It’s the time of year when budgets for next year are being prepared and decided on. Now is the time for the bookish community to rally in support of libraries and literacy in your state!
How can you support funding for public and school libraries in your state? Check out the the American Library Association’s Legislative Action Center. You can search by zip code or by state to find out how easy it is to advocate for libraries with a couple of quick emails or phone calls.
Library Legislative Day in Massachusetts this year is Monday, March 31. Library people from all over will converge on the State House – gathering together at first and then spreading out to find our own representative and talk to them personally, if possible, about the current library legislative agenda. (Anyone can come! Get the schedule and details here, from the Massachusetts Library Association.)
Apart from the official library legislative agenda, an important funding item that Massachusetts legislators are deciding on now is the fate of the Massachusetts Center for the Book. The Massachusetts Center for the Book (@MassBook) brings the Massachusetts literary community together – authors, publishers, libraries, and, most of all, readers, with programs that support libraries and literacy such as the Massachusetts Book Awards and Letters About Literature. The Center’s current total budget is $28,500 – for salaries, Web site, materials, postage, and necessary office expenditures. The Center’s funding is down by more than 75% from its inception, and its reserves have been depleted.

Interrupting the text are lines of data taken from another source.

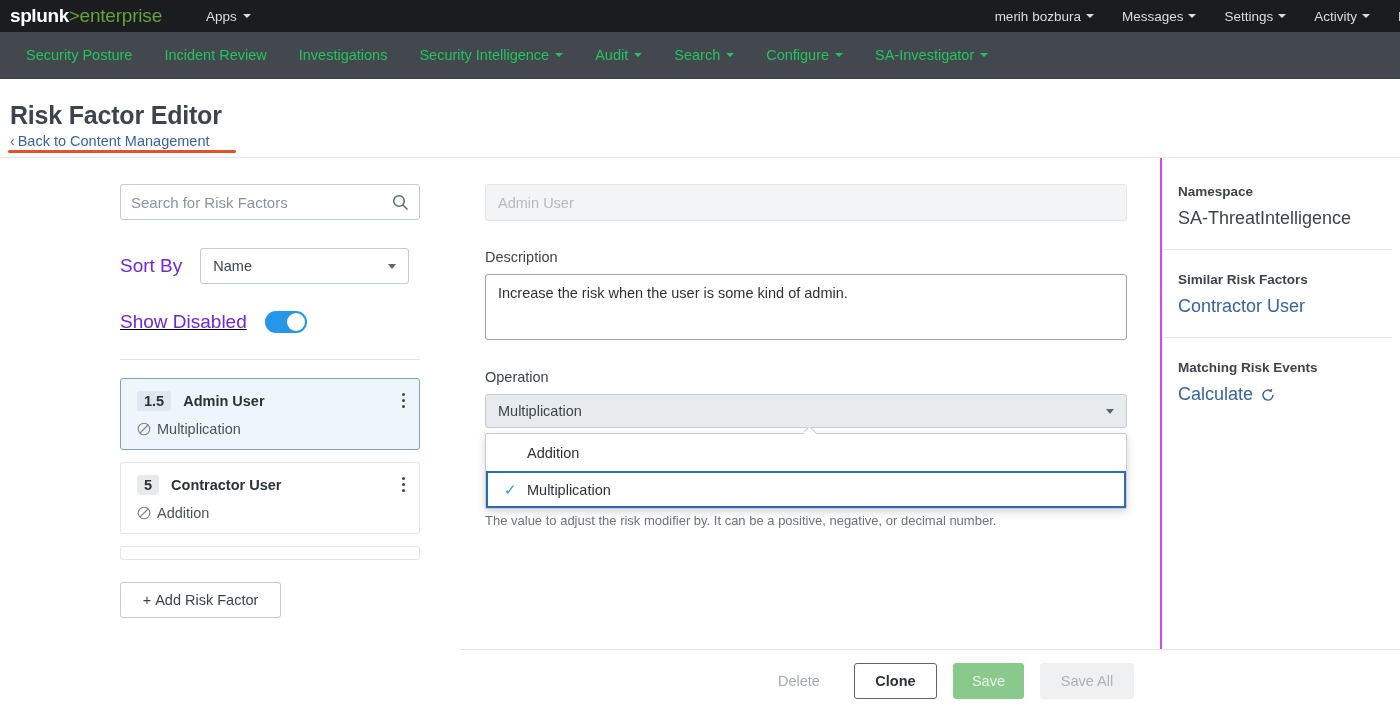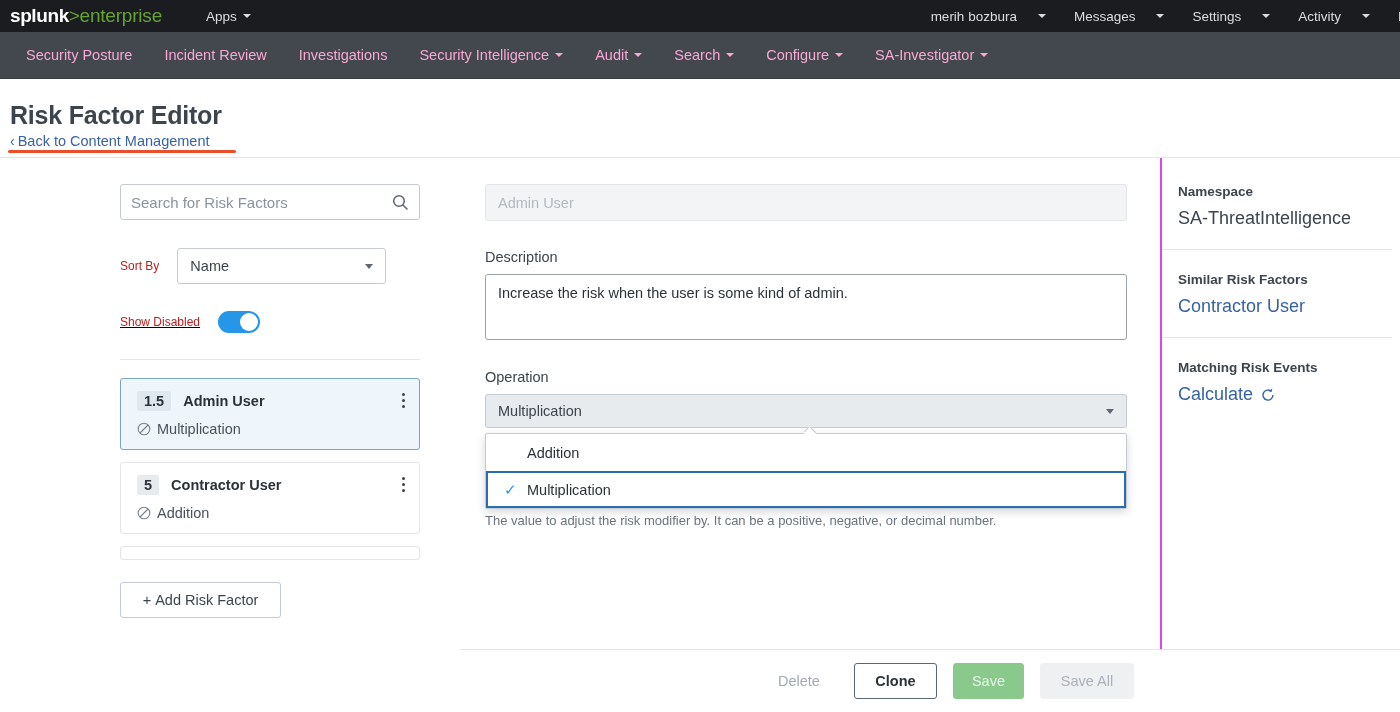--- a/index.html
+++ b/index.html
@@ -22,37 +22,37 @@
   .logo .ent { color: #64a338; font-weight: normal; letter-spacing: -0.2px; }
   .apps-menu {
     margin-left: 44px; color: #dcdddf; font-size: 13.5px;
     display: flex; align-items: center; gap: 6px; cursor: pointer;
   }
   .topbar-right {
     position: absolute; right: -8px; top: 0; height: 32px;
     display: flex; align-items: center; gap: 28px;
     color: #dcdddf; font-size: 13.5px;
   }
-  .topbar-right > div { display: flex; align-items: center; gap: 21px; cursor: pointer; white-space: nowrap; }
+  .topbar-right > div { display: flex; align-items: center; gap: 5px; cursor: pointer; white-space: nowrap; }
   .caret-down {
     width: 0; height: 0; display: inline-block;
     border-left: 4px solid transparent; border-right: 4px solid transparent;
     border-top: 4.5px solid currentColor;
   }
   .edge-clip { overflow: hidden; width: 10px; color: #dcdddf; font-size: 13.5px; }
 
   
   .navbar {
     height: 47px; background: #43474e;
     display: flex; align-items: center;
     padding-left: 10px; gap: 0px;
     border-bottom: 1px solid #393d44;
   }
   .nav-item {
-    color: #f9a8d4; font-size: 14.5px;
+    color: #22c55e; font-size: 14.5px;
     padding: 0 16px; height: 47px;
     display: flex; align-items: center; gap: 6px;
     cursor: pointer; white-space: nowrap;
   }
 
   
   .page-header { padding: 22px 0 0 10px; position: relative; height: 78px; }
   .page-title { font-size: 25px; font-weight: bold; color: #3c444d; letter-spacing: -0.2px; }
   .back-link {
     display: flex; align-items: center; gap: 3px;
@@ -73,21 +73,21 @@
   .search-box {
     width: 300px; height: 36px; border: 1px solid #c3cbd4; border-radius: 3px;
     display: flex; align-items: center; padding: 0 10px; background: #fff;
   }
   .search-box input {
     flex: 1; border: none; outline: none; font-size: 15px;
     color: #5c6773; font-family: inherit; background: transparent;
   }
   .search-box input::placeholder { color: #8a939e; }
   .sortrow { display: flex; align-items: center; gap: 18px; margin-top: 28px; }
-  .sortlabel { font-size: 12px; color: #b91c1c; }
+  .sortlabel { font-size: 19px; color: #6d28d9; }
   .select-box {
     width: 209px; height: 36px; border: 1px solid #c3cbd4; border-radius: 3px;
     display: flex; align-items: center; justify-content: space-between;
     padding: 0 12px; font-size: 14.5px; color: #3c444d; background: #fff; cursor: pointer;
   }
   .sel-caret {
     width: 0; height: 0; border-left: 4.5px solid transparent;
     border-right: 4.5px solid transparent; border-top: 5px solid #5c6773;
   }
   .togglerow { display: flex; align-items: center; gap: 18px; margin-top: 27px; text-decoration: underline; }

Rep. Kate Hogan (D-Stow) has stepped up to sponsor Bill H.3292 to establish the Massachusetts Center for the Book as a public-private partnership whose mission it is to raise the funds necessary to develop, support, and promote cultural programming in libraries statewide. The first step is passing the bill in the House before it goes to the Senate. If you live in Massachusetts, please contact your local representatives on or before Library Legislative Day to ask them to support Bill H.3292. (Not sure who they are or how to reach them? Find out here by just plugging in your zip code.)
Follow the Massachusetts Center for the Book on Facebook to keep up with the progress of Bill H.3292. Thank you to the members of the Joint Committee on Arts, Tourism, and Economic Development for recommending it out favorably last month!
The Massachusetts Center for the Book is one of only a few state centers for the book that aren’t funded as statewide literary programming/partnership arms of either a state library (over 50%), a large metropolitan public library (20%), or a state humanities council (20%). If you’re a Massachusetts reader, library user, and/or book blogger, the Center needs your support now!